Stablecoins continue to play an increasing role of importance in the cryptocurrency industry. Numerous currencies have noted success in this segment. However, the inflow of stablecoins across exchanges appears to be slowing down in recent days.
Stablecoins Inflow Shifts Gears
It is always intriguing to see how stablecoins affect the cryptocurrency industry as a whole. Some have proven to be more successful than others, for obvious reasons. That being said, it would appear that there is a shift in overall inflow of these digital assets. Fewer transactions are hitting exchanges since early September 2020.
That being said, there are still peaks to take note of. After all, when the Bitcoin price rises, the influx of stablecoins tends to increase as well. Those rates aren’t necessarily sustainable, all things considered. As can be seen in the chart below, those “outliers” in terms of peaks tend to disappear fairly quickly.

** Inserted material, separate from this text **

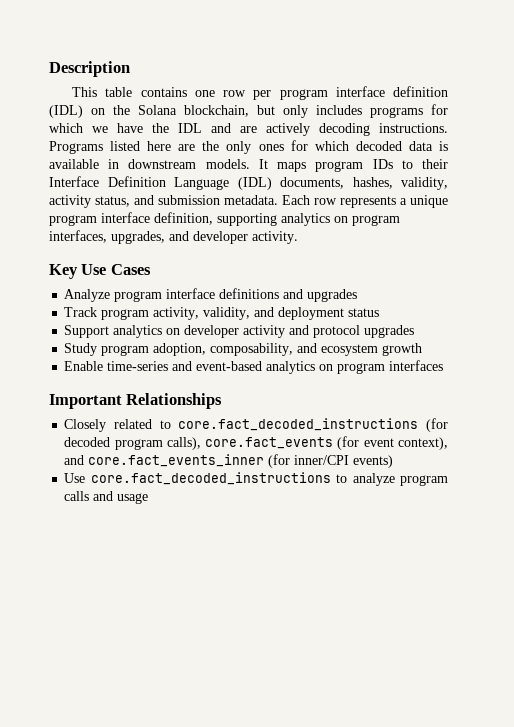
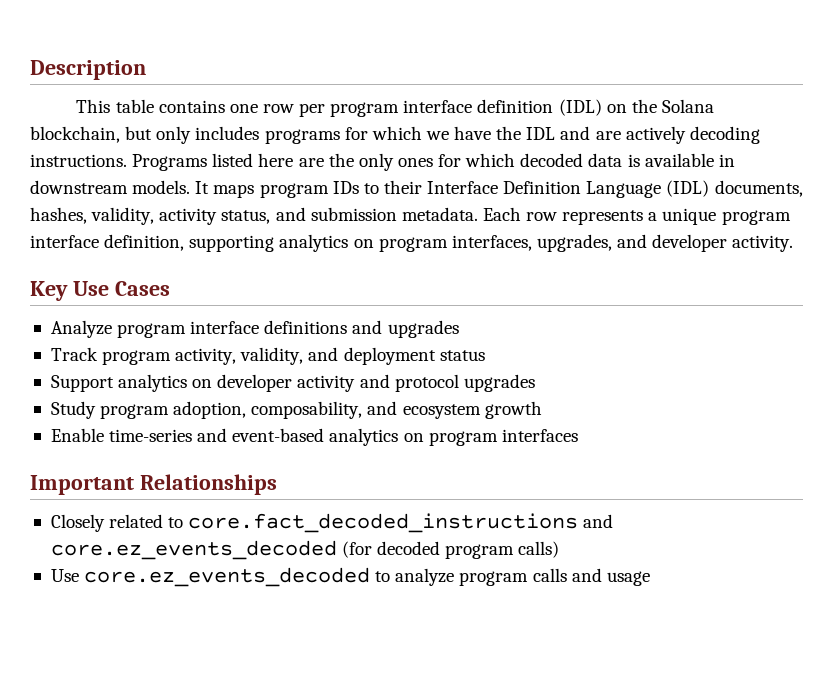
- Closely related to core.fact_decoded_instructions (for decoded program calls), core.fact_events (for event context), and core.fact_events_inner (for inner/CPI events)
- Use core.fact_decoded_instructions to analyze program calls and usage
+ Closely related to core.fact_decoded_instructions and core.ez_events_decoded (for decoded program calls)
+ Use core.ez_events_decoded to analyze program calls and usage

Fewer stablecoin balances on exchanges is not necessarily a bad thing either. Although it influences overall liquidity, one also has to acknowledge Bitcoin is primarily traded against fiat currencies.
The same goes for all top crypto assets on the market today. Other options such as Tether and USD Coin note a decent trading volume as well, but it is much lower compared to Dollars.
Following the recent price rise of Bitcoin, it seems the supply of stablecoins is dropping off. This may indicate no new demand has materialized in the past few days. Looking at the market cap of the top pegged currencies, they are still going up ever so slowly. An interesting trend well worth keeping an eye on.
A Closer Look at Trading Pairs
One thing that becomes apparent for stablecoins is which asset they trade against. For Tether, the main market is currently BTC/USDT, but there are also decent pairs involving ETH, LINK, BNB, and others. For some pairs, the main draw is exchanging between the actual stablecoin and real fiat currency
As far as USDC is concerned, things are a bit different. Its top trading pairs pertain to ETH, USDT, and BC in that order. This is not too different from USDT, although it is evident this asset is primarily trading against other stablecoins.
At first, it was assumed there would never be a stablecoin-to-stablecoin demand. In reality, things are clearly very different. What the future will hold for these pegged currencies, remains to be determined. Their demand remains high, even if liquidity appears to be decreasing ever so slightly.